◆ **DATASET CONTENT**
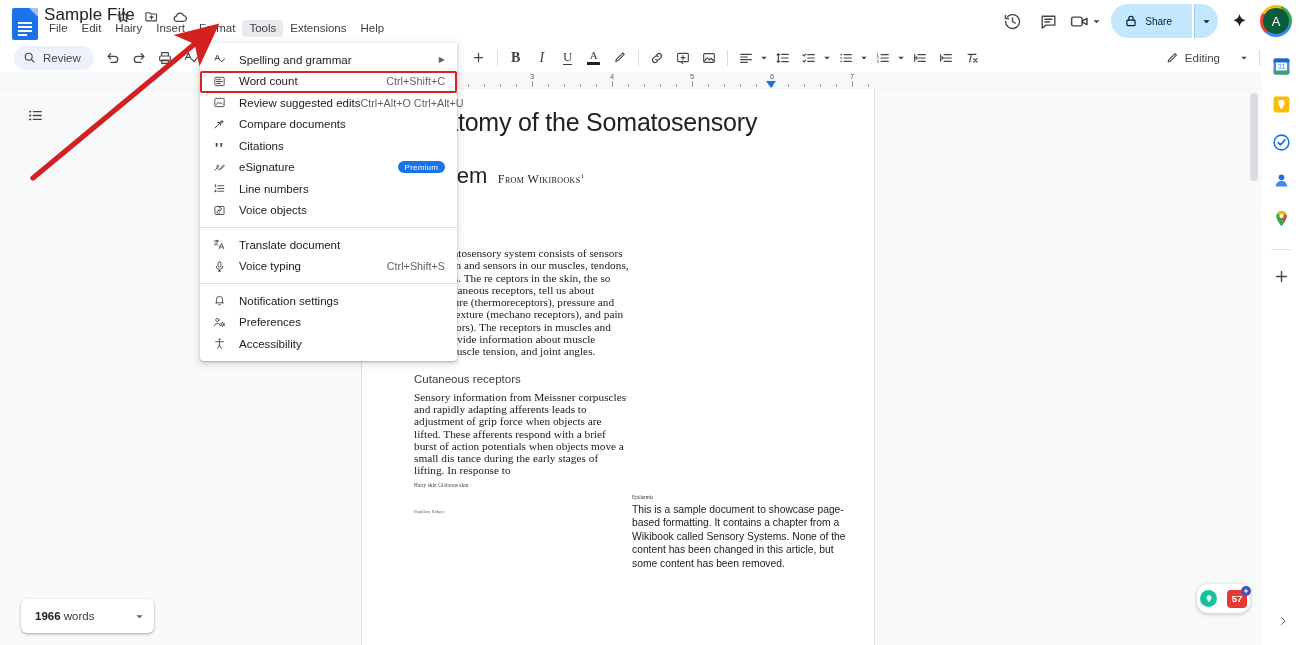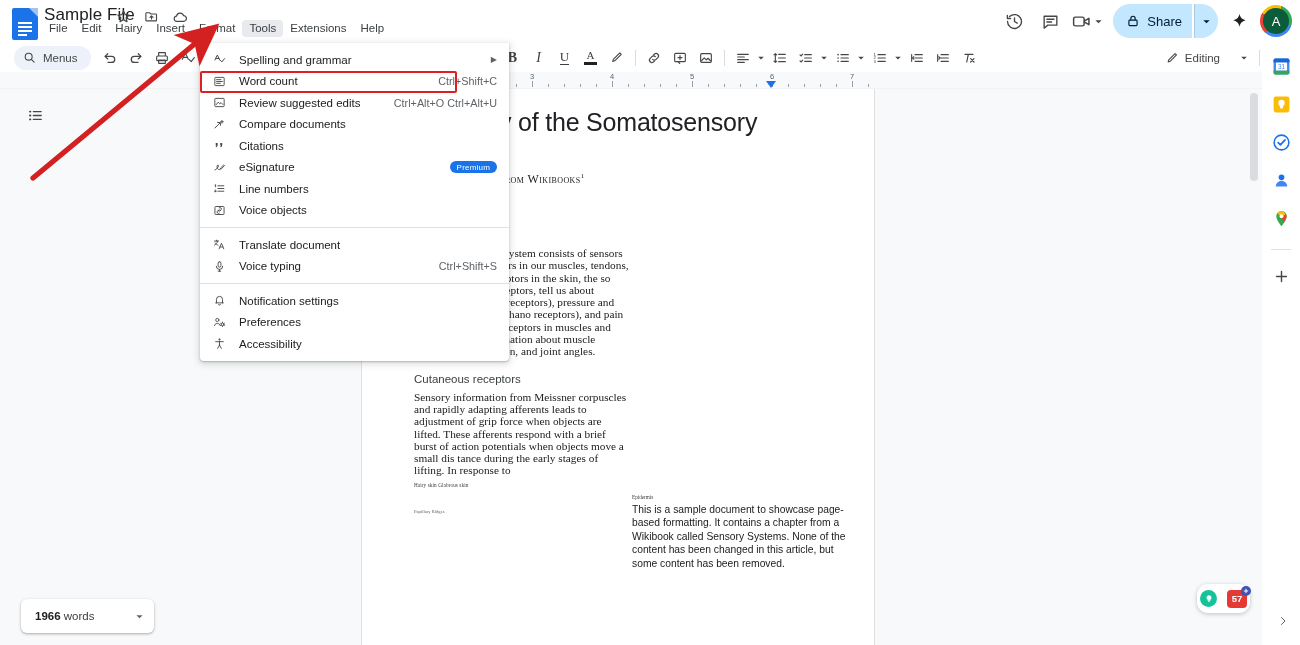--- a/index.html
+++ b/index.html
@@ -45,22 +45,22 @@
 
   .topright { position:absolute; right:8px; top:4px; display:flex; align-items:center; gap:2px; height:34px; }
   .tr-btn {
     width:34px; height:34px; border-radius:50%;
     display:flex; align-items:center; justify-content:center;
     color:#444746; cursor:pointer;
   }
   .meet-grp { display:flex; align-items:center; height:34px; padding:0 2px; cursor:pointer; }
   .share-btn {
     display:flex; align-items:center; height:34px; background:#c2e7ff;
-    border-radius:17px 0 0 17px; padding:0 10px 0 13px; gap:7px;
-    font-size:13px; color:#001d35; cursor:pointer; margin-left:6px;
+    border-radius:17px 0 0 17px; padding:0 20px 0 13px; gap:7px;
+    font-size:10px; color:#001d35; cursor:pointer; margin-left:6px;
   }
   .share-caret {
     height:34px; width:24px; background:#c2e7ff; border-radius:0 17px 17px 0;
     display:flex; align-items:center; justify-content:center; cursor:pointer;
     border-left:1px solid #a8cbe0;
   }
   .gemini { width:30px; height:30px; display:flex; align-items:center; justify-content:center; cursor:pointer; margin-left:4px;}
   .avatar-ring {
     width:32px; height:32px; border-radius:50%; margin-left:4px; cursor:pointer;
     background: conic-gradient(from 220deg, #ea4335 0deg 80deg, #fbbc04 80deg 160deg, #34a853 160deg 250deg, #4285f4 250deg 360deg);
@@ -179,21 +179,21 @@
   }
   .gbulb { width:17px; height:17px; border-radius:50%; background:#15c39a; display:flex; align-items:center; justify-content:center; }
   .gbadge {
     position:relative; width:20px; height:18px; background:#e53935; border-radius:4px;
     display:flex; align-items:center; justify-content:center; color:#fff; font-size:9.5px; font-weight:700;
   }
   .gdot { position:absolute; right:-4px; top:-4px; width:10px; height:10px; border-radius:50%; background:#4054b2; display:flex;align-items:center;justify-content:center;}
 
   
   .menu-panel {
-    position:absolute; left:200px; top:43px; width:309px;
+    position:absolute; left:200px; top:43px; width:257px;
     background:#ffffff; border-radius:0 0 4px 4px;
     box-shadow:0 2px 6px 2px rgba(60,64,67,.15), 0 1px 2px rgba(60,64,67,.3);
     padding:6px 0 6px 0; z-index:40;
   }
   .mrow {
     display:flex; align-items:center; height:21.5px; padding:0 12px 0 13px;
     font-size:11.5px; color:#202124; cursor:pointer; position:relative;
   }
   .mrow .mico { width:17px; flex:none; display:flex; align-items:center; justify-content:flex-start; color:#444746; }
   .mrow .mlabel { flex:1; padding-left:9px; white-space:nowrap; }
@@ -305,21 +305,21 @@
       </div>
     </div>
   </div>
 
   <div class="toolbar">
     <div class="menus-pill">
       <svg width="13" height="13" viewBox="0 0 24 24" fill="none" stroke="#444746" stroke-width="2" stroke-linecap="round">
           <circle cx="10.5" cy="10.5" r="6.4"></circle>
           <path d="M15.4 15.4 20.5 20.5"></path>
         </svg>
-      <span>Menus</span>
+      <span>Review</span>
     </div>
 
     <div style="width:6px"></div>
     <div class="tb-btn">
       <svg width="16" height="16" viewBox="0 0 24 24" fill="none" stroke="#444746" stroke-width="1.9" stroke-linecap="round" stroke-linejoin="round">
           <path d="M5 9.5h9.5a4.6 4.6 0 0 1 0 9.2H9"></path>
           <polyline points="8.6,5.6 4.6,9.5 8.6,13.4"></polyline>
         </svg>
     </div>
     <div class="tb-btn">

◆ **TASK DETAILS**
Output all of the data exactly as it stands, minus any images.

◆ **SOLUTION**
--- a/index.html
+++ b/index.html
@@ -45,22 +45,22 @@
 
   .topright { position:absolute; right:8px; top:4px; display:flex; align-items:center; gap:2px; height:34px; }
   .tr-btn {
     width:34px; height:34px; border-radius:50%;
     display:flex; align-items:center; justify-content:center;
     color:#444746; cursor:pointer;
   }
   .meet-grp { display:flex; align-items:center; height:34px; padding:0 2px; cursor:pointer; }
   .share-btn {
     display:flex; align-items:center; height:34px; background:#c2e7ff;
-    border-radius:17px 0 0 17px; padding:0 10px 0 13px; gap:7px;
-    font-size:13px; color:#001d35; cursor:pointer; margin-left:6px;
+    border-radius:17px 0 0 17px; padding:0 20px 0 13px; gap:7px;
+    font-size:10px; color:#001d35; cursor:pointer; margin-left:6px;
   }
   .share-caret {
     height:34px; width:24px; background:#c2e7ff; border-radius:0 17px 17px 0;
     display:flex; align-items:center; justify-content:center; cursor:pointer;
     border-left:1px solid #a8cbe0;
   }
   .gemini { width:30px; height:30px; display:flex; align-items:center; justify-content:center; cursor:pointer; margin-left:4px;}
   .avatar-ring {
     width:32px; height:32px; border-radius:50%; margin-left:4px; cursor:pointer;
     background: conic-gradient(from 220deg, #ea4335 0deg 80deg, #fbbc04 80deg 160deg, #34a853 160deg 250deg, #4285f4 250deg 360deg);
@@ -179,21 +179,21 @@
   }
   .gbulb { width:17px; height:17px; border-radius:50%; background:#15c39a; display:flex; align-items:center; justify-content:center; }
   .gbadge {
     position:relative; width:20px; height:18px; background:#e53935; border-radius:4px;
     display:flex; align-items:center; justify-content:center; color:#fff; font-size:9.5px; font-weight:700;
   }
   .gdot { position:absolute; right:-4px; top:-4px; width:10px; height:10px; border-radius:50%; background:#4054b2; display:flex;align-items:center;justify-content:center;}
 
   
   .menu-panel {
-    position:absolute; left:200px; top:43px; width:309px;
+    position:absolute; left:200px; top:43px; width:257px;
     background:#ffffff; border-radius:0 0 4px 4px;
     box-shadow:0 2px 6px 2px rgba(60,64,67,.15), 0 1px 2px rgba(60,64,67,.3);
     padding:6px 0 6px 0; z-index:40;
   }
   .mrow {
     display:flex; align-items:center; height:21.5px; padding:0 12px 0 13px;
     font-size:11.5px; color:#202124; cursor:pointer; position:relative;
   }
   .mrow .mico { width:17px; flex:none; display:flex; align-items:center; justify-content:flex-start; color:#444746; }
   .mrow .mlabel { flex:1; padding-left:9px; white-space:nowrap; }
@@ -305,21 +305,21 @@
       </div>
     </div>
   </div>
 
   <div class="toolbar">
     <div class="menus-pill">
       <svg width="13" height="13" viewBox="0 0 24 24" fill="none" stroke="#444746" stroke-width="2" stroke-linecap="round">
           <circle cx="10.5" cy="10.5" r="6.4"></circle>
           <path d="M15.4 15.4 20.5 20.5"></path>
         </svg>
-      <span>Menus</span>
+      <span>Review</span>
     </div>
 
     <div style="width:6px"></div>
     <div class="tb-btn">
       <svg width="16" height="16" viewBox="0 0 24 24" fill="none" stroke="#444746" stroke-width="1.9" stroke-linecap="round" stroke-linejoin="round">
           <path d="M5 9.5h9.5a4.6 4.6 0 0 1 0 9.2H9"></path>
           <polyline points="8.6,5.6 4.6,9.5 8.6,13.4"></polyline>
         </svg>
     </div>
     <div class="tb-btn">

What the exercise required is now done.